Finalement, les hommes ne doivent pas être des agents passifs. Nous, en tant qu’hommes, nous pouvons prendre des actions concrètes, particulièrement face aux comportements misogynes et sexistes des hommes. Ce postulat ne signifie pas qu’il faut s’engager dans une croisade contre tous les hommes. Le concept de boys watch propose que les hommes rompent avec la solidarité masculine en se surveillant entre hommes pour repérer et contrer les comportements et les paroles misogynes ou sexistes [7]. Pour moi, le concept de boys watch s’applique dans mon cercle d’amis. Lorsqu’un ami fait des commentaires déplacés envers une personne, je ne fais preuve d’aucun geste validant ce commentaire. Et par la suite, je l’amène à se questionner par rapport à ce commentaire, particulièrement en le mettant dans une situation où une personne externe aurait pu avoir des commentaires déplacés envers sa personne. Être confronté peut-être déboussolant, mais c’est important pour comprendre la nature déplacée de certaines paroles ou gestes. J’ai déjà exprimé des commentaires déplacés envers des femmes et lorsqu’on m’a confronté, particulièrement par mes amies, je l’avoue, j’ai été déboussolé, mais ce geste m’a permis de faire une introspection sur ma personne et m’a permis de renforcer les valeurs et idéaux que je défends actuellement.

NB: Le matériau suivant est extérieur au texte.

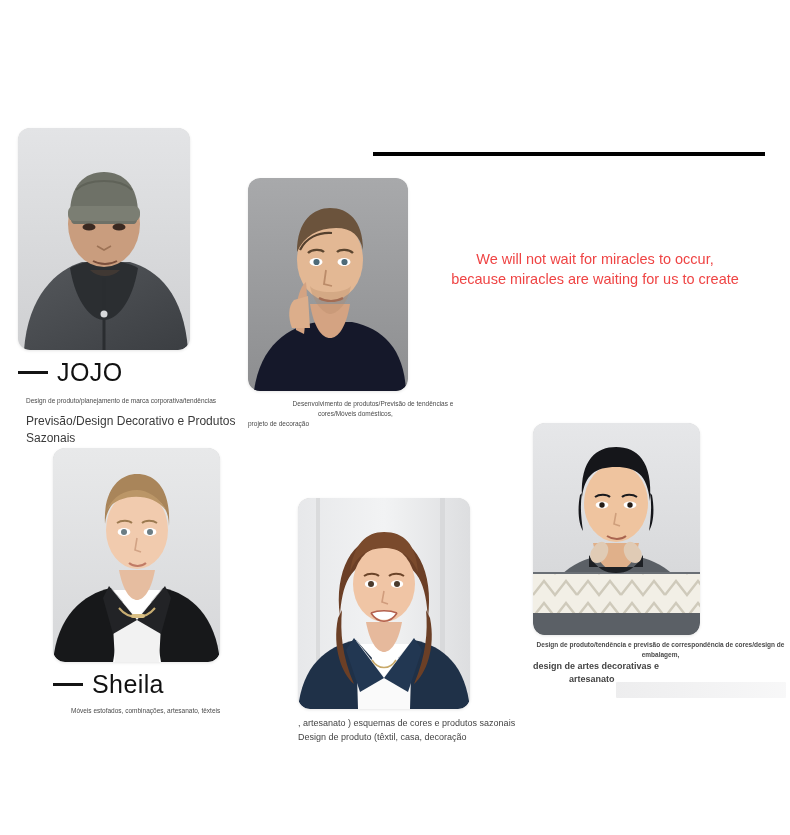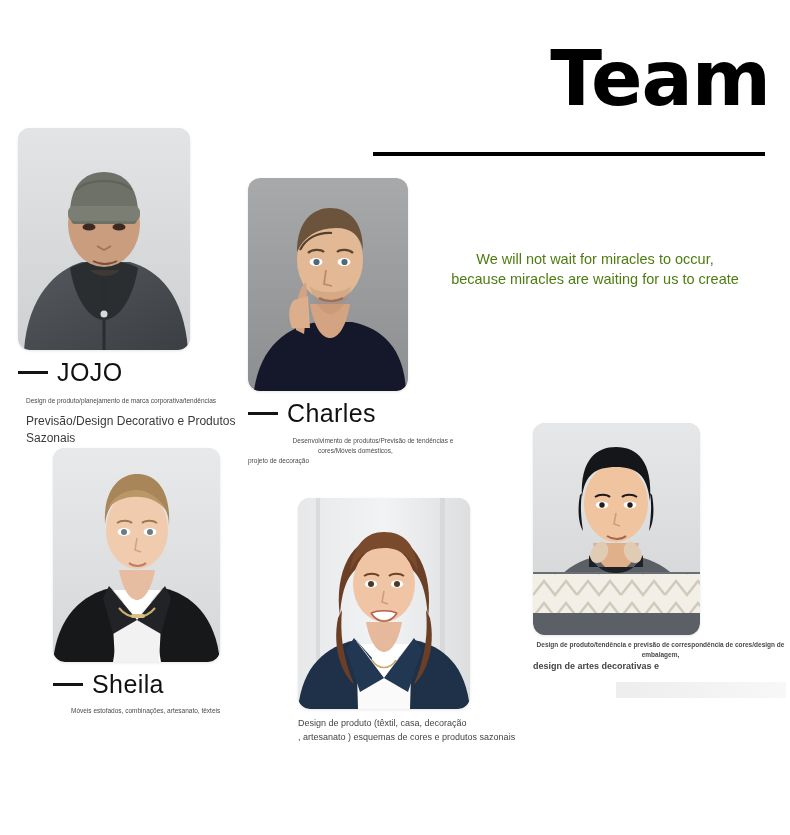--- a/index.html
+++ b/index.html
@@ -48,21 +48,21 @@
     background: #000000;
   }
   .subtitle {
     position: absolute;
     left: 440px;
     top: 250px;
     width: 310px;
     text-align: center;
     font-size: 14.5px;
     line-height: 1.35;
-    color: #4d7c0f;
+    color: #ef4444;
     font-family: "Liberation Sans", sans-serif;
   }
   .subtitle span { display: block; }
 
   
   .member { position: absolute; }
 
   .photo {
     position: relative;
     border-radius: 12px;
@@ -161,21 +161,20 @@
 
   
   .pimg { display: block; width: 100%; height: 100%; }
 </style>
 </head>
 <body>
 
 <div id="poster">
 
   <div class="title-block">
-    <div class="title-line2">Team</div>
   </div>
   <div class="title-rule"></div>
 
   <div class="subtitle">
     <span>We will not wait for miracles to occur,</span>
     <span>because miracles are waiting for us to create</span>
   </div>
 
   <div class="member" id="m-jojo">
     <div class="photo">
@@ -238,24 +237,20 @@
           <circle cx="96.5" cy="84" r="3.1" fill="#4d6a78"></circle>
           <path d="M60 75 C64 71 73 71 76 74" stroke="#5b452f" stroke-width="2.4" fill="none"></path>
           <path d="M89 74 C92 71 101 71 105 75" stroke="#5b452f" stroke-width="2.4" fill="none"></path>
           <path d="M78 92 L76 106 L84 108" stroke="#bb8b69" stroke-width="1.8" fill="none"></path>
           <path d="M71 120 C78 124 88 124 95 120" stroke="#9b5f4b" stroke-width="2.2" fill="none"></path>
           <path d="M62 108 C66 128 78 136 82 136 C88 136 99 128 103 108 C96 116 68 116 62 108 Z" fill="#b48a68" opacity="0.32"></path>
           <path d="M48 152 C46 126 52 108 58 104 C60 120 58 140 56 156 Z" fill="#d4a382"></path>
           <path d="M44 150 C40 140 40 128 46 122 L60 118 L62 150 Z" fill="#dcae8b"></path>
         </svg>
       </div>
-    </div>
-    <div class="name-row">
-      <span class="name-dash"></span>
-      <span class="name-text">Charles</span>
     </div>
     <div class="desc-block">
       <div class="desc-tiny ta-c">Desenvolvimento de produtos/Previsão de tendências e</div>
       <div class="desc-tiny ind-2">cores/Móveis domésticos,</div>
       <div class="desc-tiny ta-l">projeto de decoração</div>
     </div>
   </div>
 
   <div class="member" id="m-sheila">
     <div class="photo">
@@ -334,22 +329,22 @@
           <path d="M91 78 C94 75 102 75 106 78" stroke="#6b4429" stroke-width="1.9" fill="none"></path>
           <path d="M86 93 L84 104 L90 106" stroke="#d09c7c" stroke-width="1.6" fill="none"></path>
           <path d="M73 115 C80 112 92 112 99 115 C93 124 79 124 73 115 Z" fill="#ffffff"></path>
           <path d="M73 115 C80 112 92 112 99 115" stroke="#b4624f" stroke-width="1.6" fill="none"></path>
           <path d="M73 115 C80 126 92 126 99 115" stroke="#b4624f" stroke-width="1.6" fill="none"></path>
           <path d="M74 162 C80 172 92 172 98 162" stroke="#c8a96a" stroke-width="1.6" fill="none"></path>
         </svg>
       </div>
     </div>
     <div class="desc-block">
+      <div class="desc-mid">, artesanato ) esquemas de cores e produtos sazonais</div>
       <div class="desc-mid">Design de produto (têxtil, casa, decoração</div>
-      <div class="desc-mid">, artesanato ) esquemas de cores e produtos sazonais</div>
     </div>
   </div>
 
   <div class="member" id="m-jack">
     <div class="photo">
       <div class="photo-inner">
         <svg class="pimg" viewBox="0 0 167 212" preserveAspectRatio="xMidYMid slice">
           <defs>
             <linearGradient id="kbg" x1="0" y1="0" x2="0" y2="1">
               <stop offset="0" stop-color="#e6e7e9"></stop>
@@ -381,18 +376,19 @@
           <path d="M89 74 C92 71 100 71 104 74" stroke="#1a1a1d" stroke-width="2" fill="none"></path>
           <path d="M83 90 L81 101 L87 103" stroke="#cf9f7c" stroke-width="1.6" fill="none"></path>
           <path d="M74 113 C80 117 88 117 93 113" stroke="#a9644f" stroke-width="2" fill="none"></path>
         </svg>
       </div>
     </div>
     <div class="desc-block">
       <div class="desc-tiny ta-c">Design de produto/tendência e previsão de correspondência de cores/design de</div>
       <div class="desc-tiny ta-c">embalagem,</div>
       <div class="desc-mid">design de artes decorativas e</div>
+      <div class="desc-mid ind-3">artesanato</div>
     </div>
   </div>
 
   <div class="ghost"></div>
 
 </div>
 
 </body></html>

Ainsi, les actions concrètes contre le sexisme peuvent simplement commencer en désapprouvant un commentaire ou un geste d’un ami proche.
Conclusion
En somme, il est important que les hommes accordent la priorité au processus de disempowerment [8] en s’informant sur le féminisme, en acceptant leur rôle d’auxiliaire dans le mouvement féministe et en posant des actions concrètes contre les commentaires et les gestes sexistes de leur entourage. Le disempowerment de l’homme vise à aider et non à nuire au mouvement féminisme. Le féminisme ne doit pas être perçu comme un concept étranger ou ennemi de l’homme. Bien au contraire, le féminisme est également bon pour les hommes. En effet, le féminisme permet aux hommes de se libérer du patriarcat qui les aliène en les enfermant dans leurs rôles masculins [9]. L’homme n’est pas un individu sans émotion qui utilise les autres, et particulièrement les femmes, comme des objets jetables afin d’obtenir ce qu’il veut. Dans cette optique, il faut travailler de concert avec les féministes pour créer une société réellement égalitaire.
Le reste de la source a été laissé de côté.